Il Cogesa è un ente strumentale dei Comuni e come tale non deve assumere una vita autonoma. Deve dialogare con gli stessi in modo molto stretto e continuativo per affrontare nel concreto i tanti problemi che ci sono nei nostri paesi. Oggi il dialogo è solo formale. Fare sociale ha tanti aspetti. Citiamone solo alcuni: i molti anziani che vivono soli, le crescenti difficoltà delle case di riposo, le tante famiglie in condizioni di povertà anche a causa di una crisi economica che ha colpito duramente l’astigiano, l’integrazione di chi è straniero, il disagio giovanile, l’invalidità in tutte le sue forme. Mi sembra già di sentire la risposta: “non ci sono soldi”, facile scusa per crearsi un alibi e cavarsi d’impiccio. La lettera di Botto usa questa giustificazione. Se non ci sono soldi, il Cogesa operi per creare una rete di solidarietà attorno a chi è debole. Facendo lavorare insieme enti, Comuni, comunità collinari, Asl, Provincia, Regione, volontariato, medici di famiglia (realtà che quasi mai si parlano) si possono creare potenzialità notevoli. Basti solo pensare, ad esempio, all’utilità di dare ad un soggetto debole l’informazione giusta comprensibile e gli strumenti per accedere ad un determinato servizio, ad una facilitazione o ad un contributo, anche se non sono di competenza stretta del Cogesa ma di altri enti. Chi rappresenta il servizio pubblico deve dare soluzioni perché i suoi datori di lavoro sono i cittadini.
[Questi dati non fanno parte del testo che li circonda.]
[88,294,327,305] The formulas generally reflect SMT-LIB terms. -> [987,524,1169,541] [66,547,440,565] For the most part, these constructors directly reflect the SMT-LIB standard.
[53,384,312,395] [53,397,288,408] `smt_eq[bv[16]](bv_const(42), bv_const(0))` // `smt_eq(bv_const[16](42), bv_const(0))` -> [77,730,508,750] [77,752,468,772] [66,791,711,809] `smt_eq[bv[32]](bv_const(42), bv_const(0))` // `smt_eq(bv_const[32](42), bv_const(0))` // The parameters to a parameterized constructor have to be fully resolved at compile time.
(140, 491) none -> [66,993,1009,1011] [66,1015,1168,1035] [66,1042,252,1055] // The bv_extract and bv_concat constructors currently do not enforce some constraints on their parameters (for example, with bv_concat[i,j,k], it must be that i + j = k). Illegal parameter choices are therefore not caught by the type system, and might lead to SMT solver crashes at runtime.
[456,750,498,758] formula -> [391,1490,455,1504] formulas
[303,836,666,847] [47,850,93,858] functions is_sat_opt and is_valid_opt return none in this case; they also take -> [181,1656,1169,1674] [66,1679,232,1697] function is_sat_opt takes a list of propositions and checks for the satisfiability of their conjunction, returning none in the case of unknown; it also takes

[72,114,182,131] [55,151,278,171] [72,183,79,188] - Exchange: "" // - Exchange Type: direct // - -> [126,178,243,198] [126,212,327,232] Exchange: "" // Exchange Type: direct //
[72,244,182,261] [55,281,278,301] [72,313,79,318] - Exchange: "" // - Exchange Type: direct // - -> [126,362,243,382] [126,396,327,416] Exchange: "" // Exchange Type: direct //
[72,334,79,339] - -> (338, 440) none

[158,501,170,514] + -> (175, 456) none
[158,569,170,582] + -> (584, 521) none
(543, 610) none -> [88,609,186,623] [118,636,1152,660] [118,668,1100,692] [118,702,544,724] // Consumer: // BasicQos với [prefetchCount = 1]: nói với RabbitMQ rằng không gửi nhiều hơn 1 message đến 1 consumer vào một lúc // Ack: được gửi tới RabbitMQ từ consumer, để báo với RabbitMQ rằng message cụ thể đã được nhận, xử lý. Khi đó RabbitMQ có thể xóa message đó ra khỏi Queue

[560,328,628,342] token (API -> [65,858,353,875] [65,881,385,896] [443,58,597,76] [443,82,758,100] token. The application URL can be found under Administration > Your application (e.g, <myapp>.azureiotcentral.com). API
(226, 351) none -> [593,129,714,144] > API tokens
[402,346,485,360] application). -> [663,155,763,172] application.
Poi, spieghi a tutti noi, direttore, come si fa a pagare una badante con l’assegno di accompagnamento. Lei forse non sa quello che costa una badante in regola, meglio due visto che parliamo di un invalido totale da assistere 24 ore su 24. Perché il Cogesa non sollecita i Comuni a far sentire la loro voce in Regione per chiedere lo sblocco dei fondi per la cura della sla, stanziati dalla giunta Bresso e ancora bloccati? Meglio costringere i malati ad incatenarsi davanti alla sede della Regione, come è successo a giugno?